Race Car Drivers Getting Younger

NASCAR driver Thad Moffitt

NASCAR driver Thad Moffitt with his grandfather, racing legend Richard Petty
Most of us have fond memories of our first time behind the wheel of a car, truck or tractor. My wife Pam, for example, told me that when she was a little girl, her grandfather let her drive his car up a country road to a little store. Needless to say, they did not tell her parents about the adventure. NASCAR legend Richard Petty had a similar experience, which he recounted for me during an interview on Triad Today.

“The first time I ever remember driving at all was down on my uncle’s farm. He was getting up hay one day, and had this old ’38 flatbed truck, and they was throwing hay on the back of it. And they put it in ‘granny gear’ and pulled out the throttle so it sort of crept along. And they put me up there and I was standing in the seat, just holding the wheel straight ‘till they got to the end of the row.”

I asked the King if that incident scared his momma. “Well, they didn’t tell her”, Richard laughed.

Last month, 12-year-old Riley Neal got behind the wheel of a car, but he wasn’t driving on a country road or in a hay field, and he wasn’t afraid to tell his parents. The Walkertown Middle School student was driving in a 60-lap race at Caraway Speedway in Asheboro, and finished first, much to the delight of his proud father, Kevin, himself an accomplished driver in the Sportsman Division. Riley’s victory was his first in the 602 Super Limited Division, but it’s not the first time that a young person made headlines at a race track. In 2018, Jake Garcia, then only 13 years old, became the youngest driver to compete in a Late Model race when he finished in thirteenth place at Nashville’s Fairground Speedway. For many kids, these lower division races give them an opportunity to develop their driving skills until they can get their NASCAR license, the minimum age for which is 14.
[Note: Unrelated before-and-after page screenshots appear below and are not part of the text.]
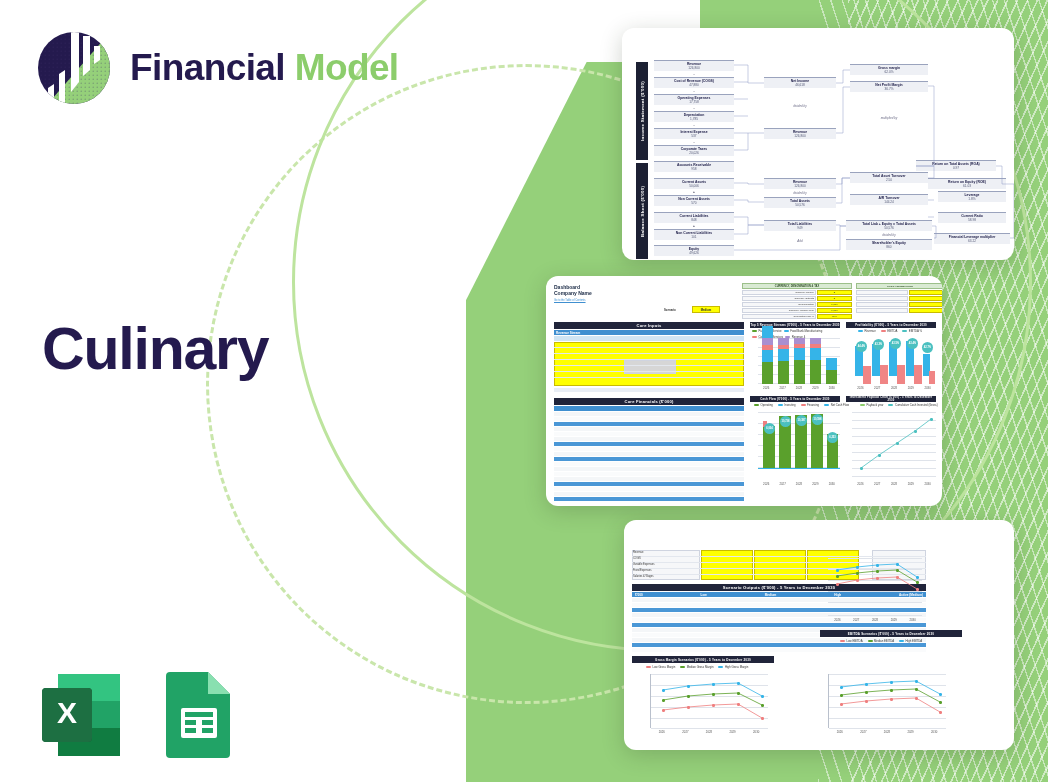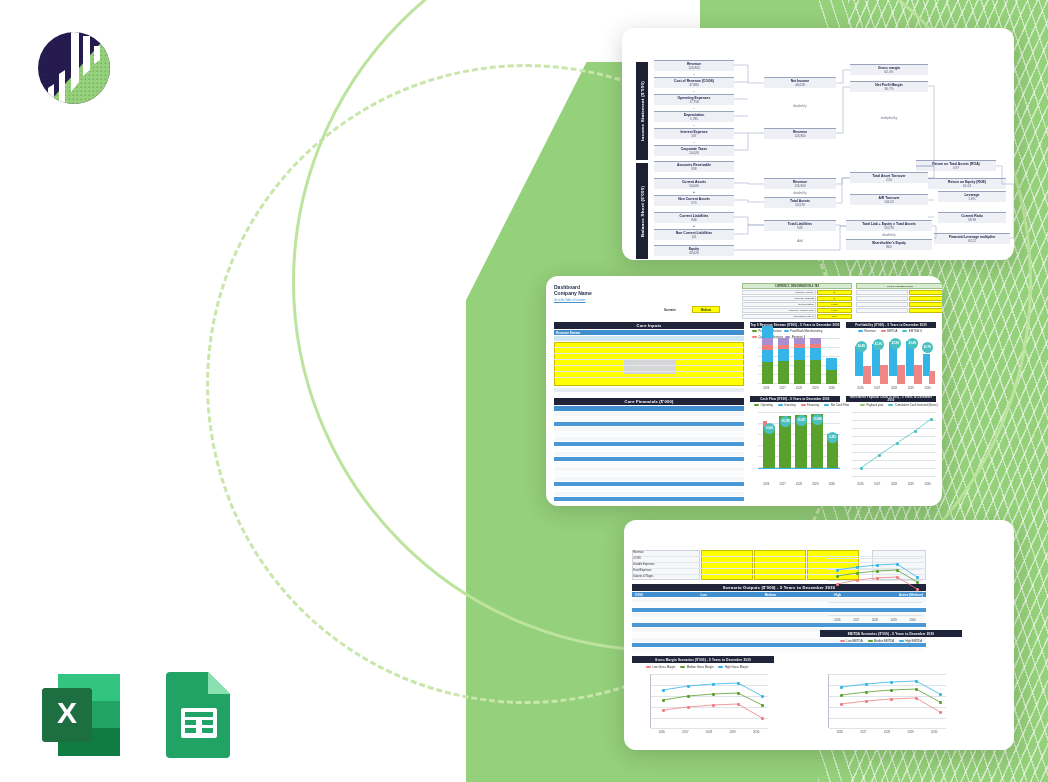--- a/index.html
+++ b/index.html
@@ -211,6 +211,10 @@
         </g>
         <circle cx="38" cy="38" r="36" fill="none" stroke="#ffffff" stroke-width="0"></circle>
       </svg>
+    </div>
+    <div class="logo-text">
+      <span>Financial</span>
+      <span class="accent">Model</span>
     </div>
   </div>
 

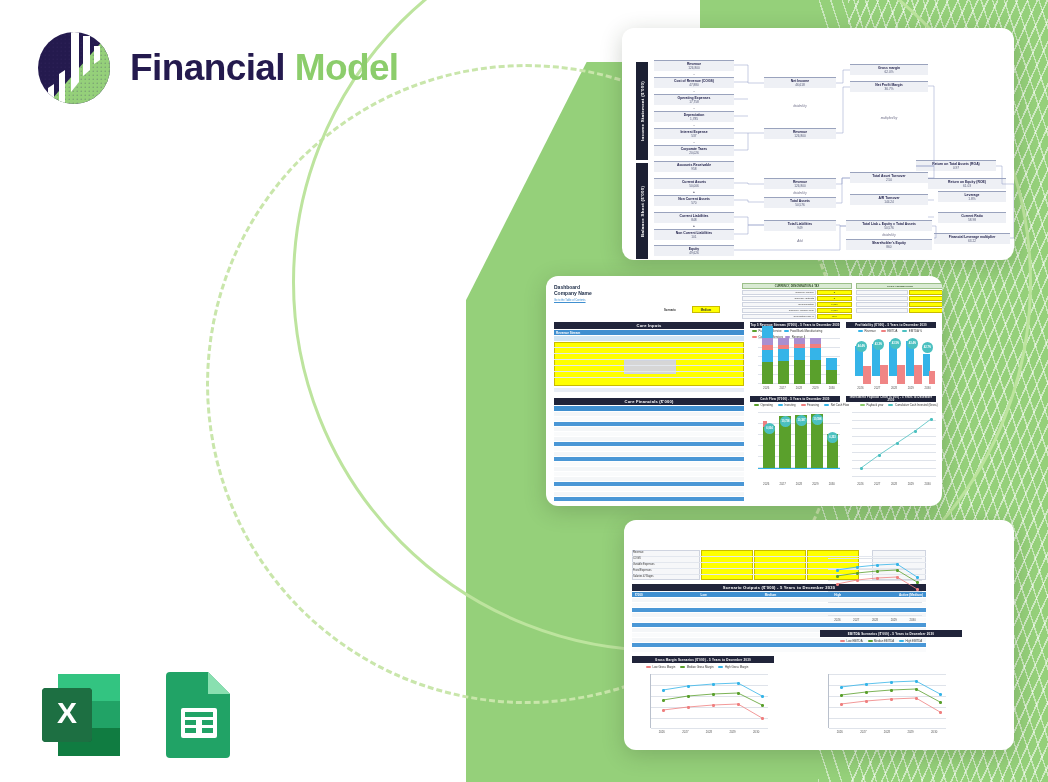--- a/index.html
+++ b/index.html
@@ -219,6 +219,7 @@
   </div>
 
   <div class="headline">
+    <div>Culinary</div>
   </div>
 
   <div class="app-icons">

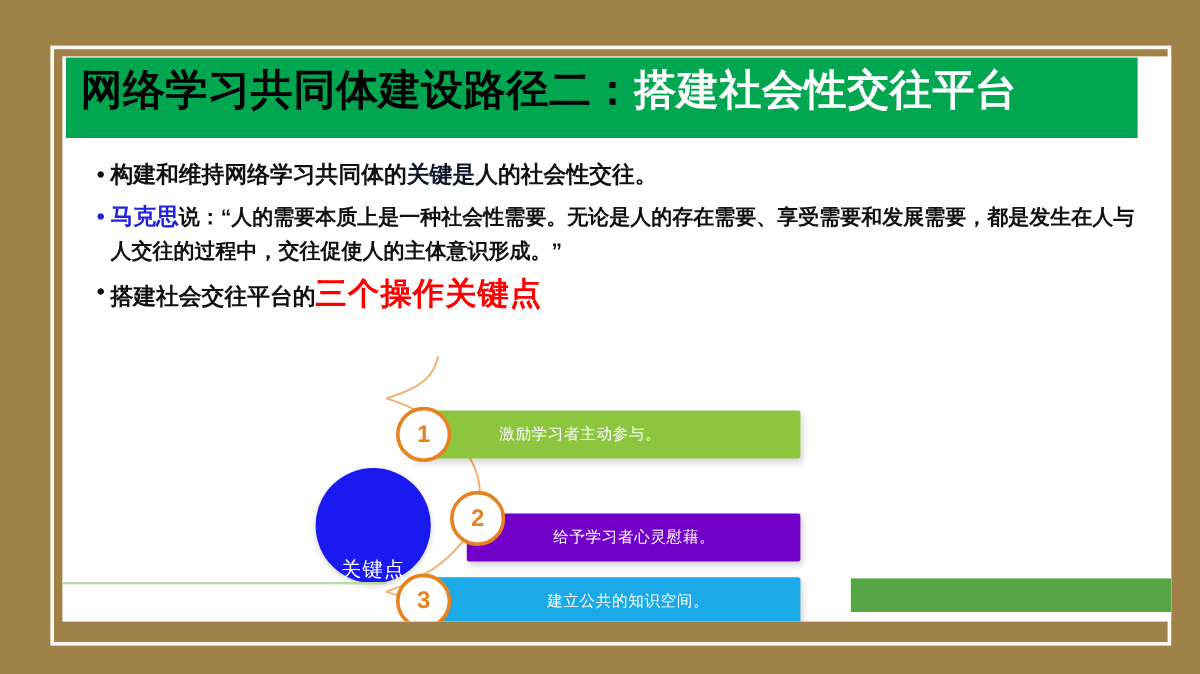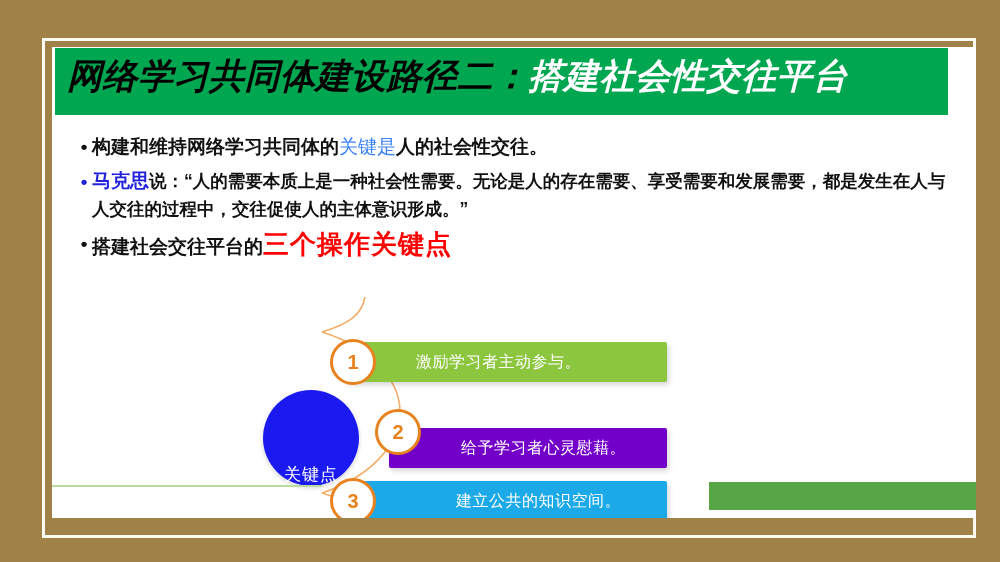--- a/index.html
+++ b/index.html
@@ -64,7 +64,6 @@
     font-weight: bold;
     letter-spacing: 0.5px;
     white-space: nowrap;
-    font-style: italic;
   }
   .t-black { color: #000000; }
   .t-white { color: #ffffff; }

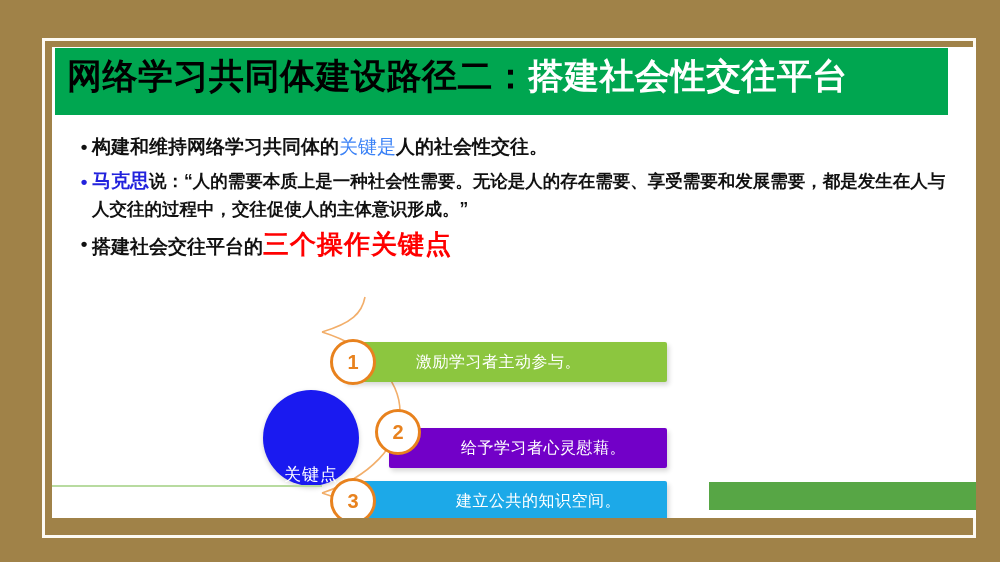--- a/index.html
+++ b/index.html
@@ -98,9 +98,9 @@
     font-weight: bold;
   }
   .hl-cyan {
-    color: #3b82f6;
+    color: #0f172a;
     text-shadow: 1.5px 1.5px 0 #ffffff, -0.5px -0.5px 0 #ffffff;
-    font-weight: normal;
+    font-weight: bold;
   }
   .hl-blue {
     color: #2222dd;

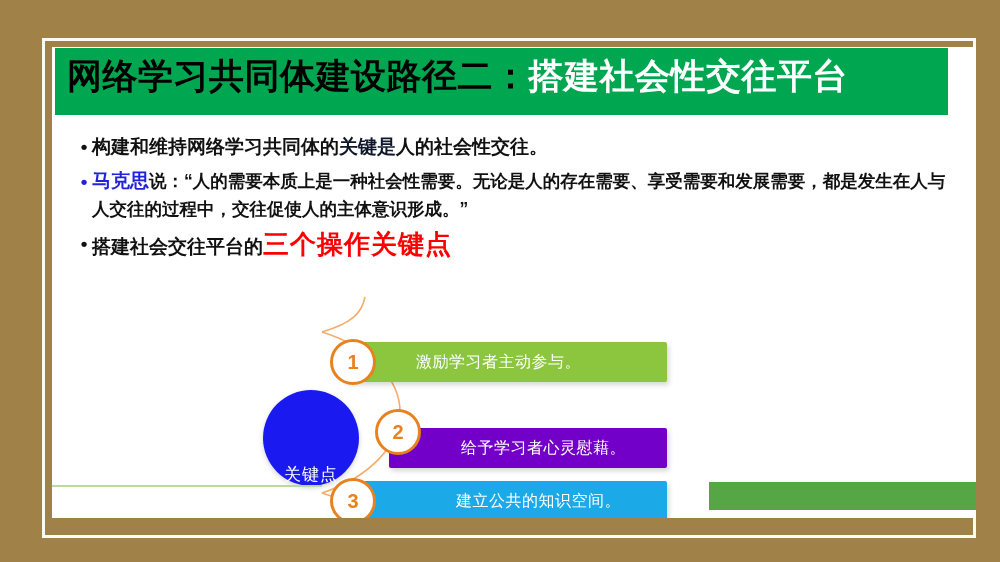--- a/index.html
+++ b/index.html
@@ -161,7 +161,7 @@
   }
   .bar-text {
     color: #ffffff;
-    font-size: 16px;
+    font-size: 13px;
     letter-spacing: 0.5px;
     white-space: nowrap;
   }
One of today’s most promising drivers also started young. Thad Moffitt is the grandson of NASCAR legend Richard Petty and nephew of Kyle Petty. “Growing up at the track every weekend and being in that atmosphere makes you want to go out there and get in the car,” Thad told me. In 2017, at age 16, he did go get in a car, and today he races on the ARCA circuit, something that didn’t exist when Richard was coming along. Back then Petty learned the sport from under the hood, and spent his time working on his father Lee’s race car.

“When I was eighteen, I said, ‘Can I drive a race car?’, and he said, ‘Come back when you’re 21. You’re going to grow up a lot between now and the time you’re 21’. So I just kept working on his car, and he was winning races and championships, and then, one day, right before I turned 21 I said, ‘I’m turning 21’, and he said, ‘There’s a car over there in the corner. Get it ready to go.”
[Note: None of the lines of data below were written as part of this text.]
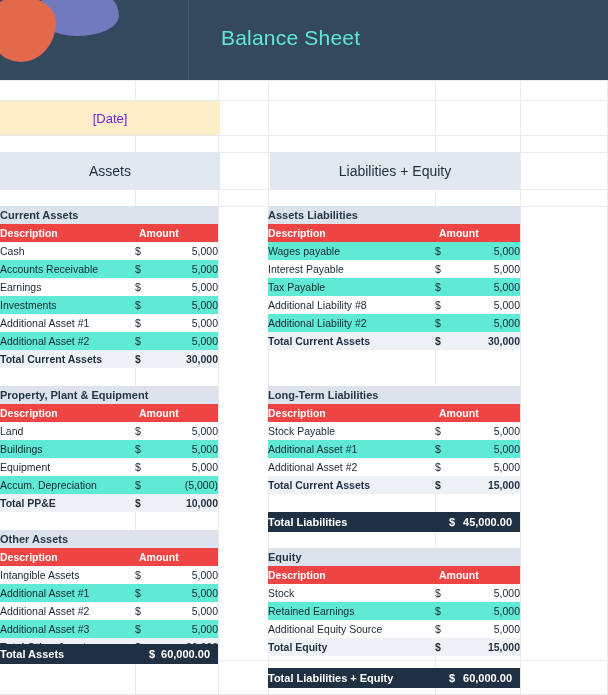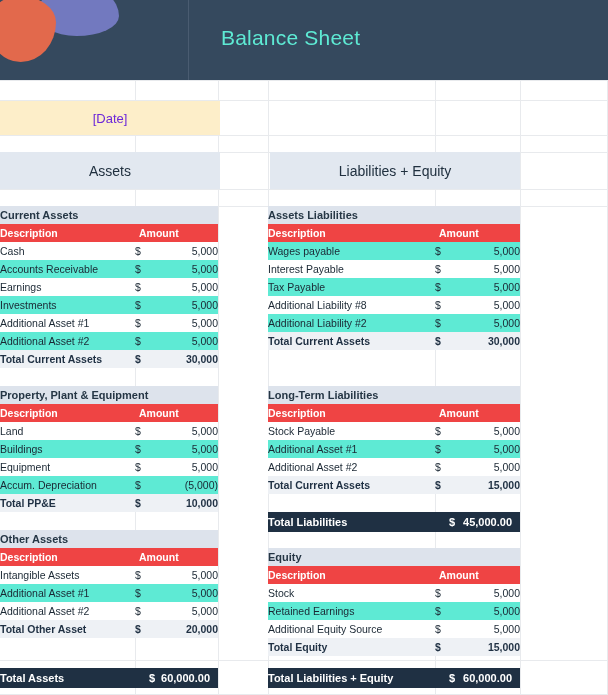--- a/index.html
+++ b/index.html
@@ -323,6 +323,11 @@
             <td class="c-cur">$</td>
             <td class="c-amt">5,000</td>
           </tr>
+          <tr class="r alt">
+            <td class="c-desc">Additional Asset #3</td>
+            <td class="c-cur">$</td>
+            <td class="c-amt">5,000</td>
+          </tr>
           <tr class="sub">
             <td class="c-desc">Total Other Asset</td>
             <td class="c-cur">$</td>

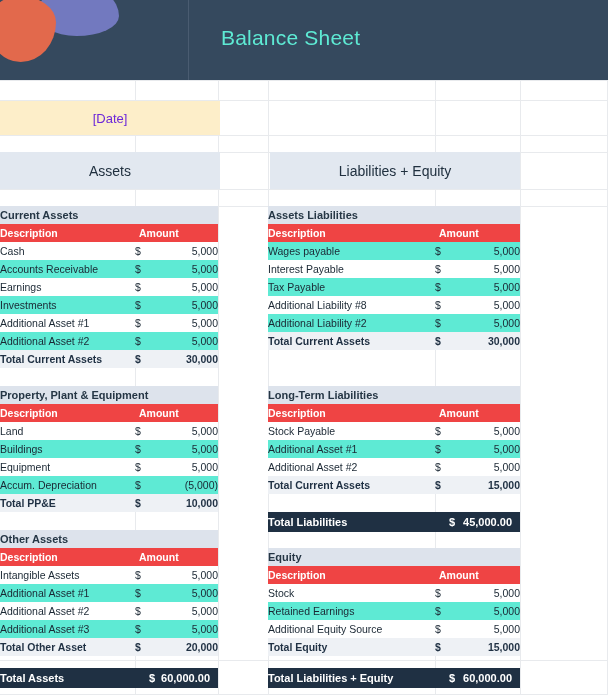--- a/index.html
+++ b/index.html
@@ -335,7 +335,7 @@
           </tr>
         </tbody>
       </table>
-      <table class="tbl left" style="top: 668px; padding-left: 16px;">
+      <table class="tbl left" style="top: 644px; padding-left: 16px;">
         <colgroup>
           <col style="width: 135px;">
           <col style="width: 22px;">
And though Richard was ready to hit the ground running, he doesn’t believe that anyone becomes an overnight success. “To be a good race car driver, it takes four or five years to see how he makes it from one year to another, and from one car to another. It takes a while.”

Many of today’s pre-teen and teenage drivers are eager to get a head start on learning their craft, and the racing world is taking notice. In a 2018 interview with NBC sports, Cathy Rice, then general manager at a track in Virginia, commented on the ability of young drivers. “Kids today mature so much so early. I’ve been in this sport for 30 years, and I’ve seen the trend in maturity in the kids. Maybe (NASCAR) will even lower the age to 12 or 13.”

NASCAR star Kyle Busch, who started driving Late Model at age 15 (until he got caught), echoed Rice’s sentiment, saying, “I don’t think it’s necessarily an age thing as much as it is an experience thing.” But Busch also told NBC that 13 is too young to race in Late Model. Meanwhile, former Cup Champion Martin Truex, Jr., had regrets about not being able to race at a young age. “For me at 13, I would say I probably could have driven a full-size car…but I wasn’t allowed to in New Jersey. I had to be 18. I lost quite a few years in racing because of that. I can’t imagine what I could have learned from the time I was 14 until I was 18.”

In fact, there are lots of things for young drivers to learn about on their road to a racing career, including how to stay safe at high speeds. But there are also some lessons to be learned away from the track. After he had just turned 16, I reminded Thad Moffitt that women love race car drivers, and I asked him if he had any girlfriends. Motioning to his famous grandfather who was seated next to him, Thad said, “He told me to stay out of that stuff until I get older.”

Sage advice from a King to his Prince.